For the rest of this article I will assume that we have a running CouchDB server waiting for our queries on couch.example.com on port 5984 (the default CouchDB port). Setting up PHP on Couch is not really complicated : just download it on github.com, extract the archive : the interesting bits are in the lib folder.

Overview of the library

The library is made of five files.

couch.php

This is the low level class, that implements communication with the CouchDB server. One nice point is that, if your PHP have the curl module, the class will use automatically use it.

couchClient.php

This is the most important file of the library, defining all high-level methods the developper will need to interact with CouchDB. This file also defines a specific exception couchException.

couchDocument.php

This one provides Object-Document mapping : the couchdb document is translated into a PHP object, with nice getter and setter properties.

couchReplicator.php

This class goal is to simplify the process of starting a replication between two CouchDB databases.

couchAdmin.php

Last but not least, the couchAdmin class allows the developer to manage CouchDB security features : adding/removing users/admins, applying roles, …

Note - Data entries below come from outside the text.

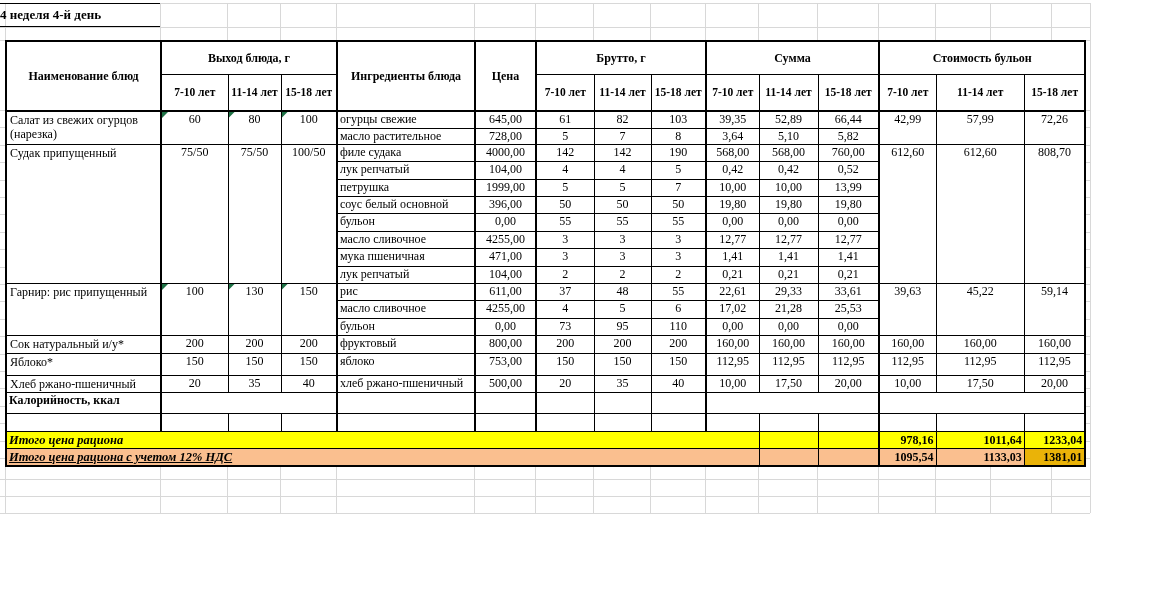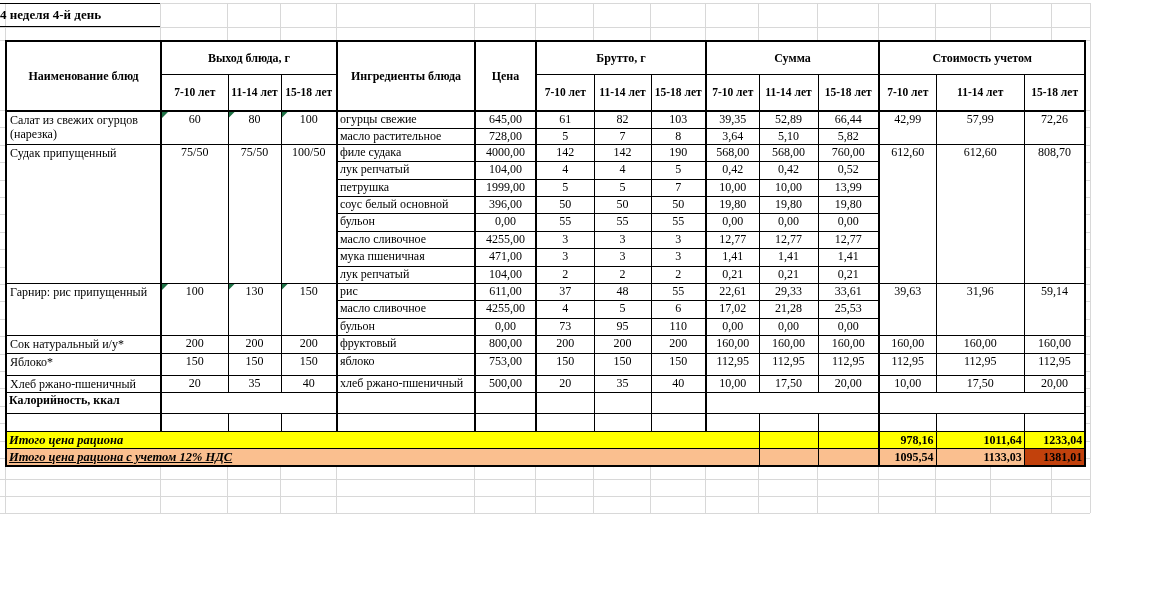"Стоимость учетом" th.bl2 { text: учетом -> бульон }
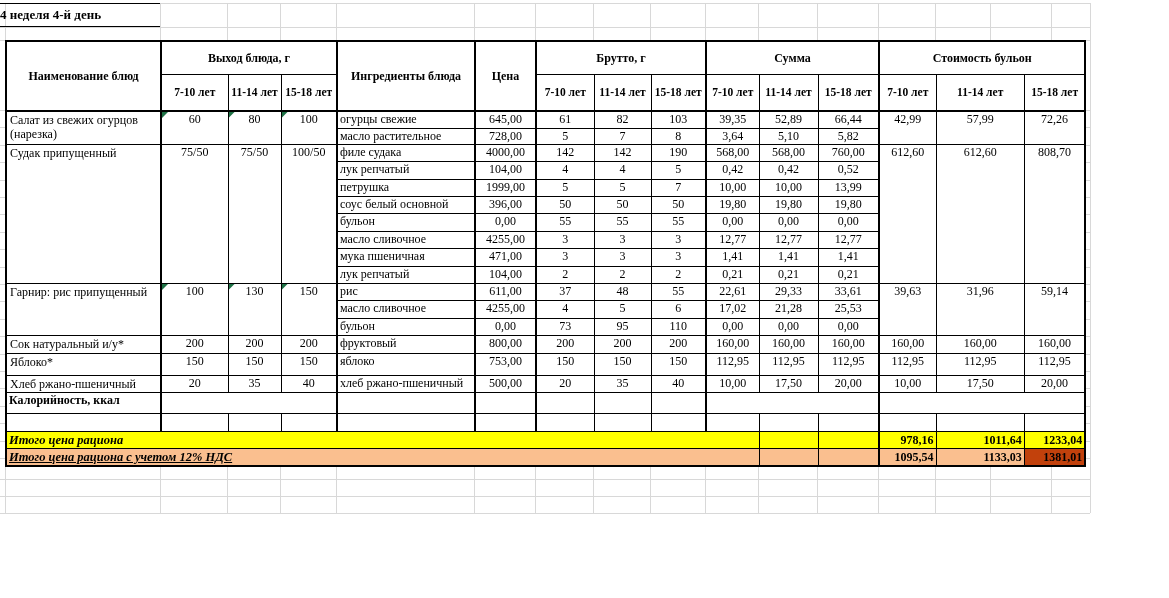"31,96" td.num { text: 31,96 -> 45,22 }
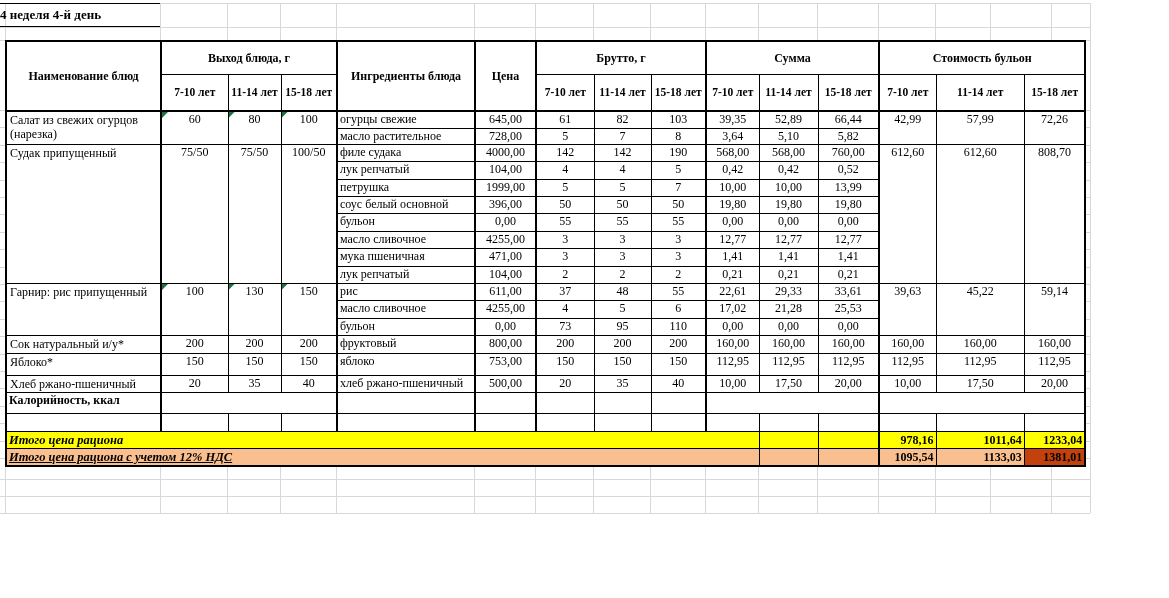"1381,01" td.total-val { background: #c2410c -> #eab308 }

Other than those files, the only requirement is for your PHP flavour to support the json_encode/json_decode functions, included since version 5.2.0.

What you need to know on CouchDB

CouchDB is a complex piece of software : in this chapter I’ll try to explain the things you have to know before beginning using it

JSON

CouchDB’s data representation is written in the JSON format. Most of you already know this notation, as it’s heavily used in Javascript, and because PHP implements json encoding and decoding functions for a long time. And that’s a good thing, because it means Couch documents can be translated to PHP objects, and vice-versa.

Databases

A CouchDB server contain databases. A database is a container for documents. Rights management can be defined at the database level, such as “user X can write to database Y”.

Documents

A document is the main point of interrest in a document-store ! A Couch document, is made of property-value pairs : the key has to be a string, and can’t begin with underscores. The value can be of any valid JSON type : boolean, numbers, strings, arrays or objects. You could see a document as a PHP object that can’t have methods. A Couch document got three special properties :

_id

This is the unique identifier of the document. Inside a Couch database, two documents can’t have the same _id.

_rev

This is the revision number of the document. When you update a document, CouchDB doesn’t delete the previous version of the document, but writes the new version of the document, incrementing _rev. This is to implement replication features. _rev property is managed by the Couch server and you can’t override it.

_deleted

This is a flag property that tell you that the document has been deleted from the database, and as such is no more available.

Design documents

Design documents are a special kind of documents. You know a document is a design document, because its _id begins with _design/. Design documents have special (think magic) properties, and are used to implement the computing parts on the database (a.k.a. the cool stuff).

Views

CouchDB views are the way to find your documents, other than by the _id. Views are built with a map function, that analyze the document and export related informations: it creates indexes we can query on. Views can also, when needed, contain a reduce function, that takes in input the created indexes and should compute them, for example to sum them, or to compute the average, … That’s called a MapReduce algorithm.

Simple things first

As a developer, the first need regarding a database is to store and retrieve data. Let’s see how to do it with CouchDB.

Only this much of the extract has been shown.